Welcome to my own cookbook: tried and tested ways with bubble and squeak, stuffed marrow, shepherd's pie and what's unflatteringly known in my family as Mum's dustbin soup: recipe: open fridge door and empty all leftovers into pan of seasoned stock (saved from chicken carcasses, of course.). It's different every time, and often delicious and unrepeatable.

If the nation is already launched on a food campaign, I suggest we can go further. The habit of mending clothes has long fallen out of fashion. Why bother when T-shirts are so cheap and the modishness of fashion moves so fast. But as we learn every day, those cheap clothes come at the expense of young lives spent in sweatshops in the subcontinent. If we approve of those high-flown aims to abolish global poverty, we need to revise entirely how we ourselves use and dispose of the world's goods.

Sewing machines? Every home should have one. I remember when dressmaking was all the rage. It was a way of being sure you would never turn up in the same dress as anyone else. And you could put the mark of your own style on whatever you wore. I have long thought that dressmaking would make a natural follow-on to television's craze for cookery programmes. Why not have Stella McCartney presenting a television series about how she designs, cuts and styles her clothes. In no time at all those Singer sewing machines would be whirling and haberdashery would be back on the ground floor.

Being thrifty is a state of mind that infects everything you do: switching off lights, reusing rather than discarding (have tea bags ended the fine habit of spreading tea-leaves round the roses?); boiling only the amounts of water you really need; draining bottles and jars of the very last shred of cream, jam, oil they once contained.

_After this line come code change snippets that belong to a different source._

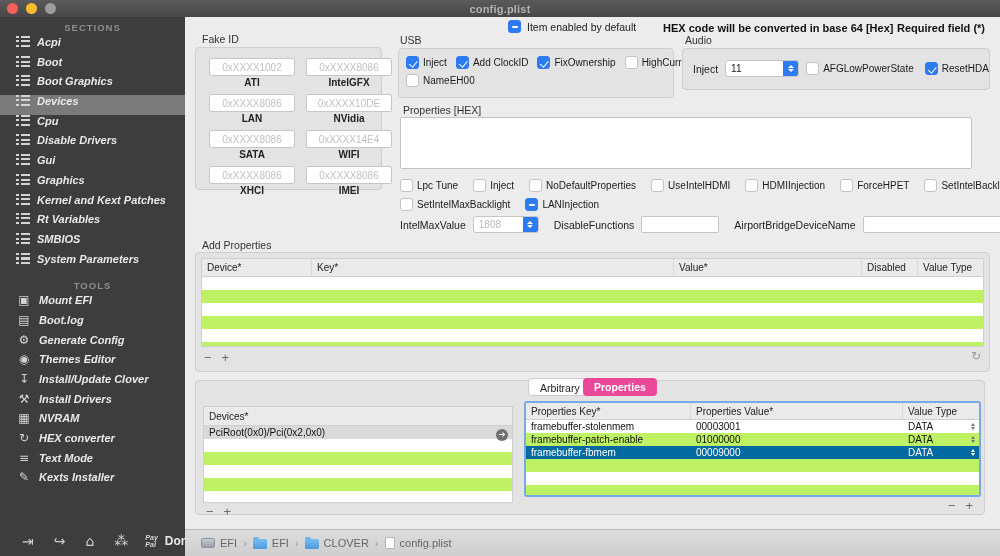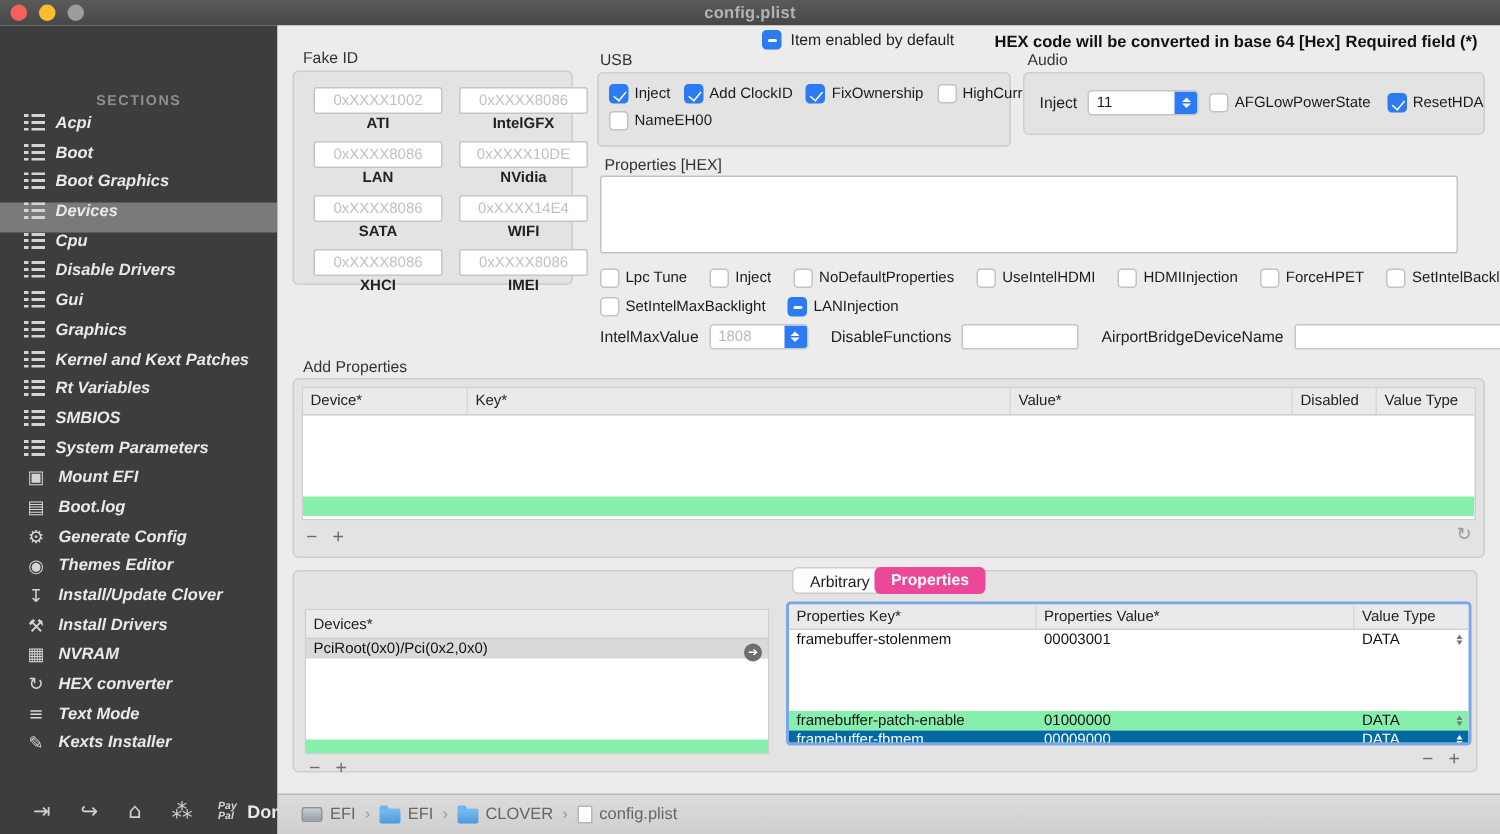"SECTIONS" .side-header { margin-top: 40px -> none }
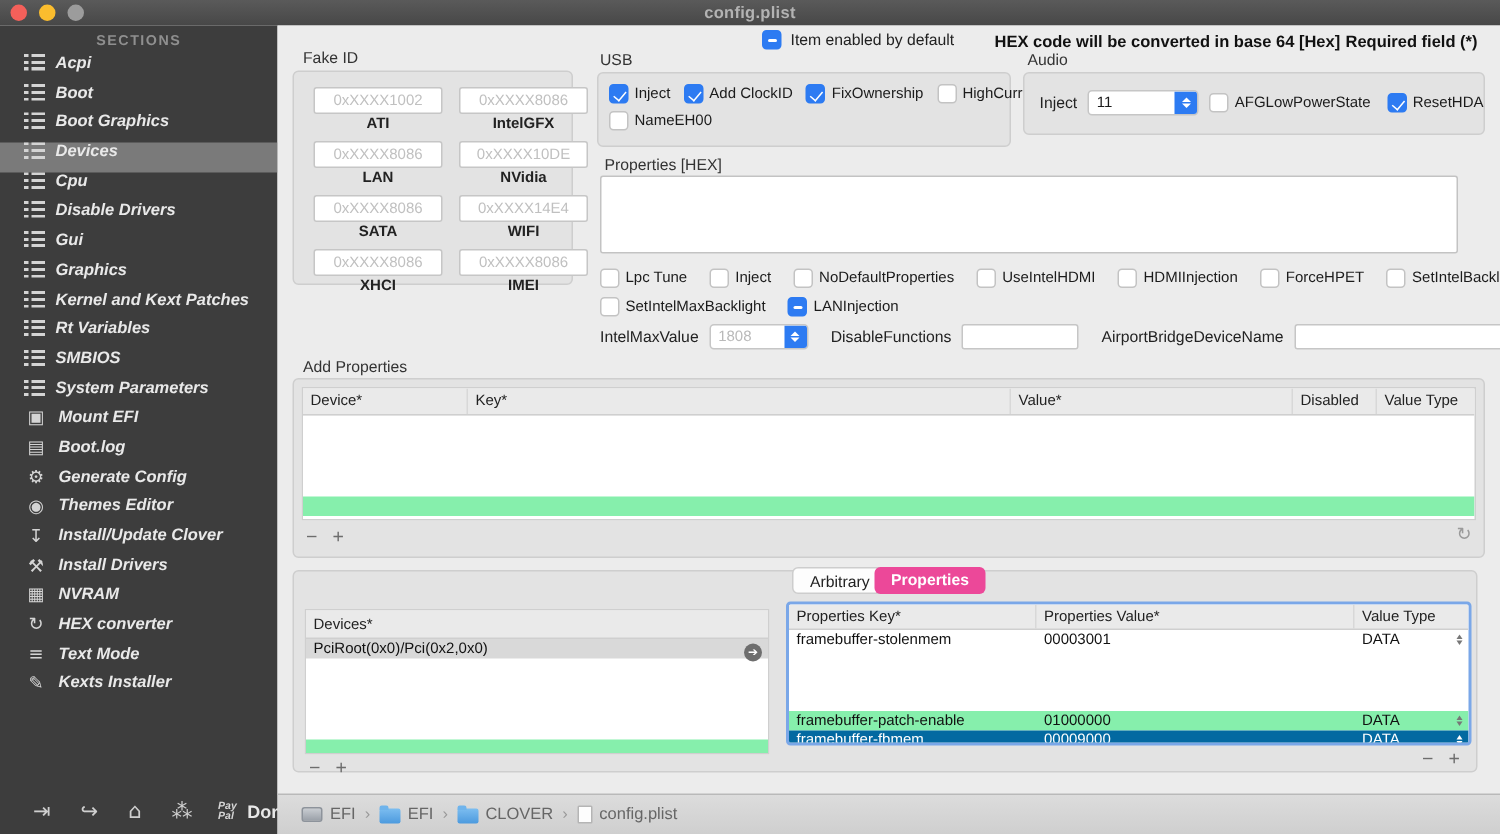"TOOLS" div.side-header { html: none -> <div>TOOLS</div> }
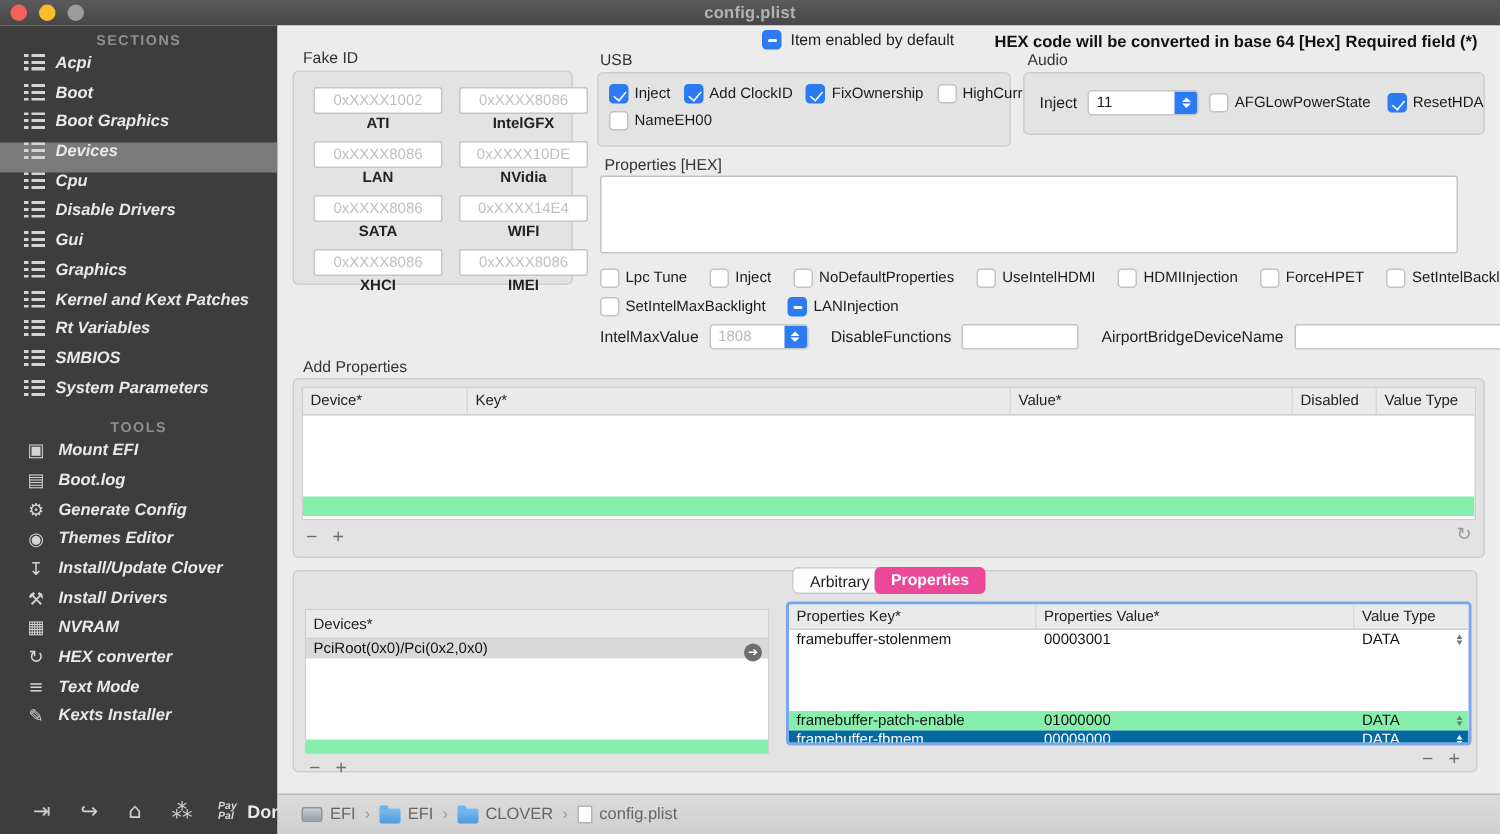"framebuffer-patch-enable" .trow.alt { background: #86efac -> #bef264; margin-top: 41px -> none }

In war time we had an object called a soap-saver, a small wire cage big enough to hold those slippery shreds of soap too small to use on their own, with a handle to shake them into the bathwater. Such savings seem petty on their own, and scarcely worth the effort. But saving is incremental and if everyone saves a little, the total is great indeed. Landfill sites and bin collections will slowly cease to be so contentious. We know it works, because it worked throughout the war. But perhaps it calls for an immediate and vivid crisis to get people really going.

What we need is a good example – in modern jargon "best practice". If we are to take the trouble to turn off electrical switches in our homes, what about those towering city offices that burn with lights throughout the night, even though the workers have long gone home? What about shops windows in every city centre blazing away at times when only a few lingering souls are about to see them?

If the waste crisis is as big as is currently being claimed, then we are only at the beginning of what can be done. Slowly but surely we will need to bring back those habits that were second nature when there was a war on. Otherwise we're just tinkering round the edges.